Le opzioni per Islamabad sono essenzialmente due: la scelta “Sri Lanka” e la scelta “Malesia”. Nel primo caso i progetti portuali dello Sri Lanka stavano costando decisamente troppo per le finanze del governo di Colombo. La scelta alla fine fu quella di riconvertire i debiti necessari alla costruzione delle infrastrutture cedendo le azioni della società creata per costruire il porto, consegnandone così il controllo a Pechino. In questo modo lo Sri Lanka ha i posti di lavoro, ma anche un’infrastruttura vitale come un porto per uno stato isolano in mano a una potenza straniera.
L’altro corso d’azione operato in un contesto simile riguarda la Malesia. Qui i costi dei progetti infrastrutturali sono aumentati di diverse volte rispetto all’impatto previsto inizialmente, diventando sin troppo onerosi anche per un paese tradizionalmente piuttosto ricco come la federazione di monarchie situata a cavallo dello stretto di Malacca. Kuala Lumpur ha deciso di sospendere la costruzione delle infrastrutture operando una scelta completamente opposta a quella di Colombo: la società che costruiva le autostrade e i porti è stata chiusa e un indennizzo è stato versato a Pechino.
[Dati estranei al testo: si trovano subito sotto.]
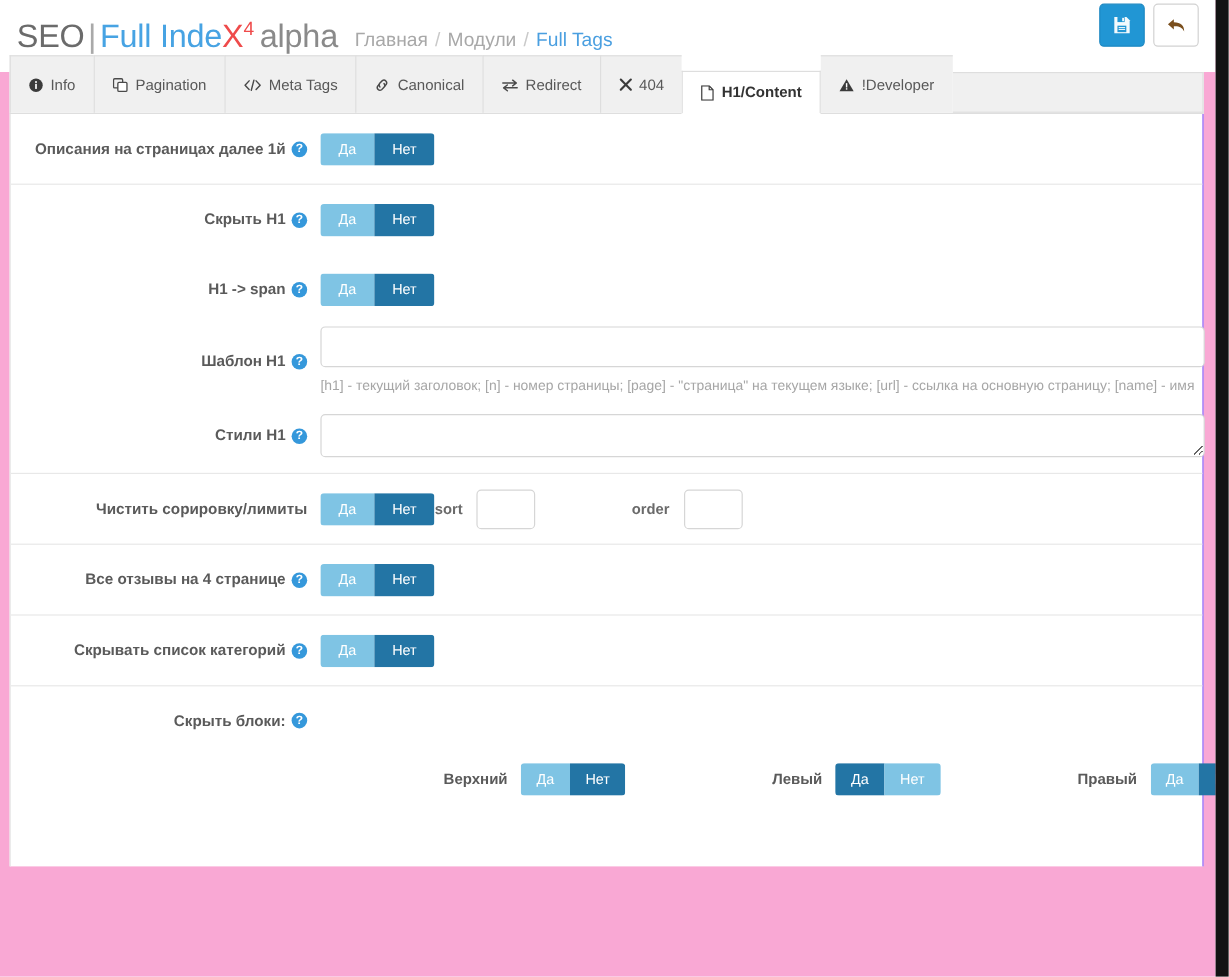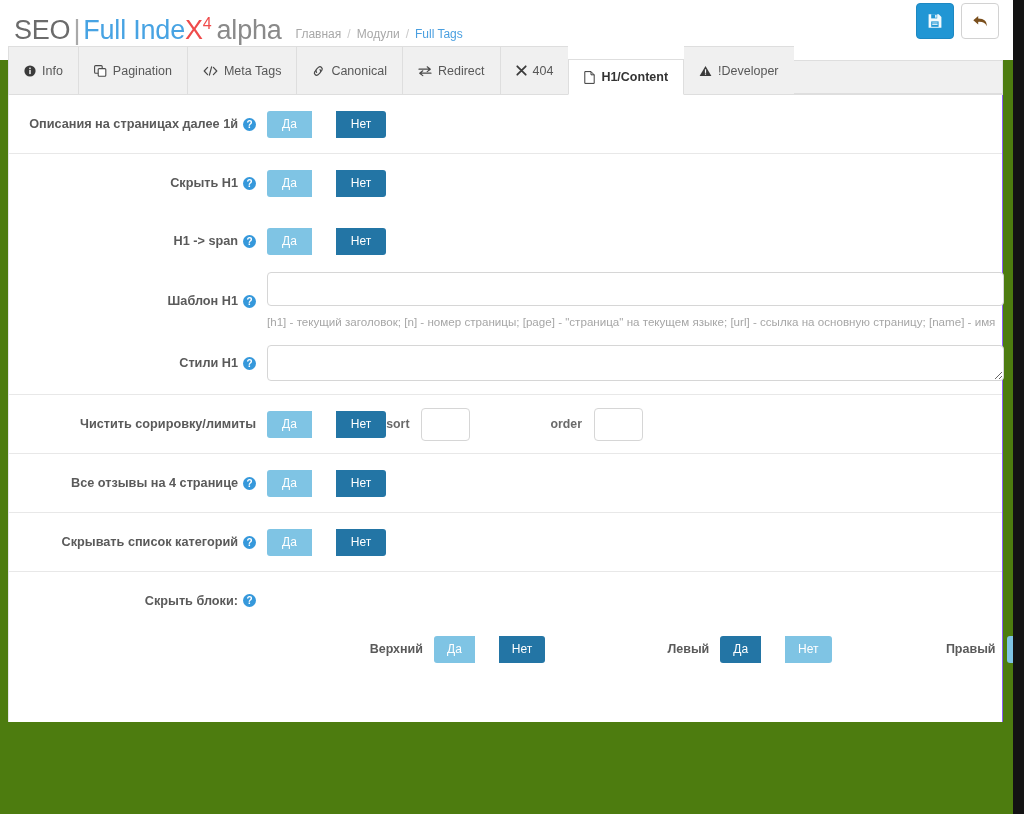--- a/index.html
+++ b/index.html
@@ -26,7 +26,7 @@
     position: absolute;
     top: 0; left: 0;
     width: 1013px; height: 814px;
-    background: #4d7c0f;
+    background: #f9a8d4;
     overflow: hidden;
   }
 

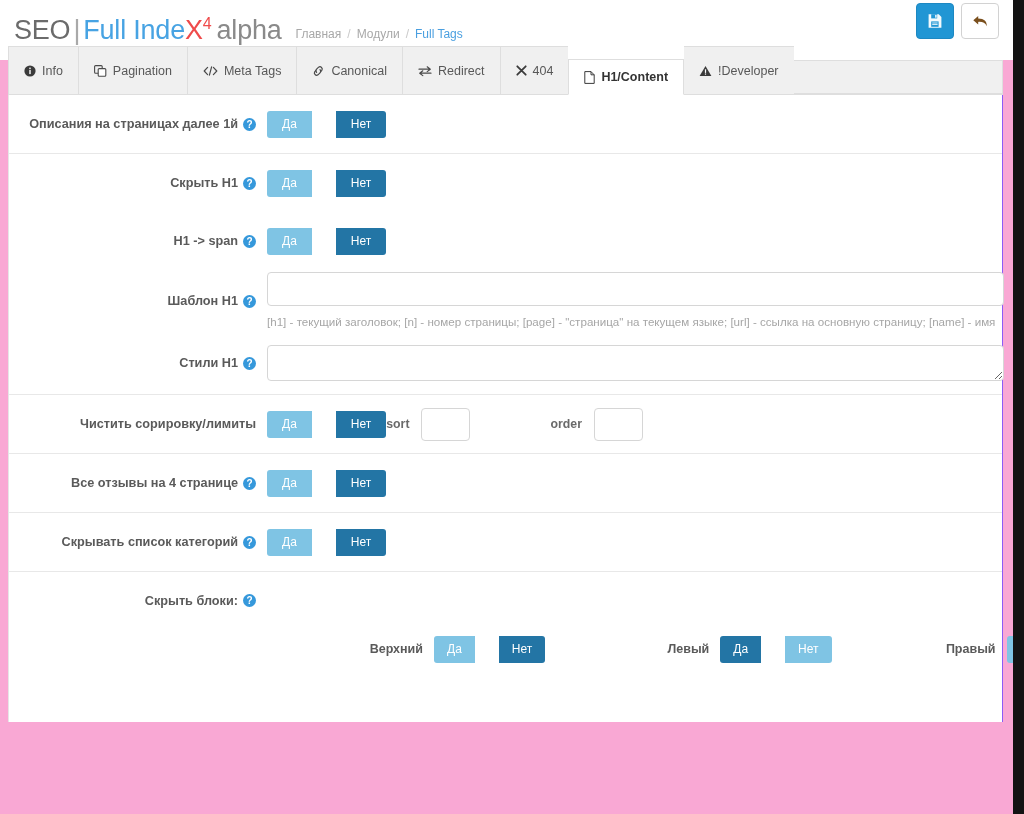--- a/index.html
+++ b/index.html
@@ -60,7 +60,7 @@
 
   .breadcrumb {
     margin-left: 14px;
-    font-size: 12px;
+    font-size: 16px;
     color: #a8a8a8;
     display: flex;
     align-items: center;

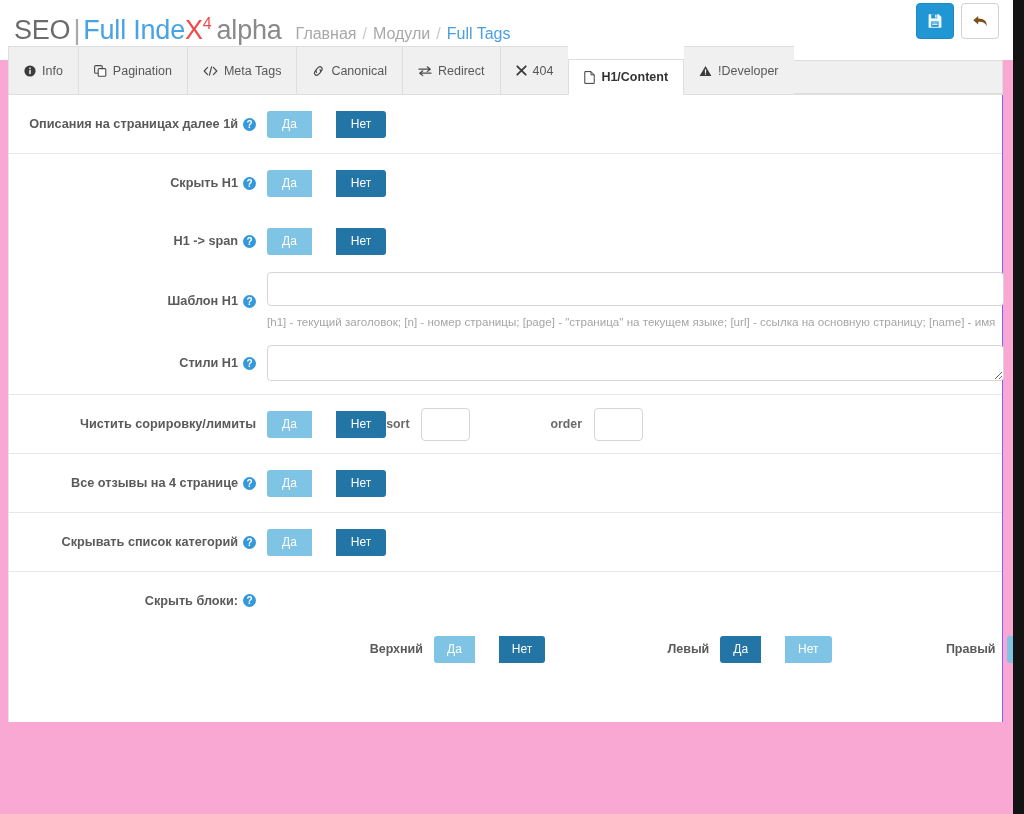--- a/index.html
+++ b/index.html
@@ -205,7 +205,6 @@
     overflow: hidden;
     font-size: 12px;
     user-select: none;
-    gap: 24px;
   }
   .toggle .opt {
     padding: 7px 15px 8px;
In questo caso è subentrata anche la tradizionale diffidenza nei confronti di Pechino, promossa anche dalle tensioni nel Mar Cinese Meridionale. La Malesia ha quindi deciso di evitare un ulteriore indebitamento con Pechino e soprattutto l’ingerenza cinese nella gestione delle nuove infrastrutture.
Arrivati a questo punto a Imran Khan si presenta una scelta piuttosto difficile da compiere: se consegnare la spina dorsale del proprio sistema viario alla Cina in cambio di un netto miglioramento dell’economia e di una probabile riduzione dei debiti nel medio-lungo termine, o se abbandonare il progetto e danneggiare la propria vitale relazione con Pechino mantenendo il completo controllo del proprio territorio. La scelta affidata all’ex campione mondiale di cricket influirà non solo sui destini del proprio paese ma su quelli dell’intera Asia.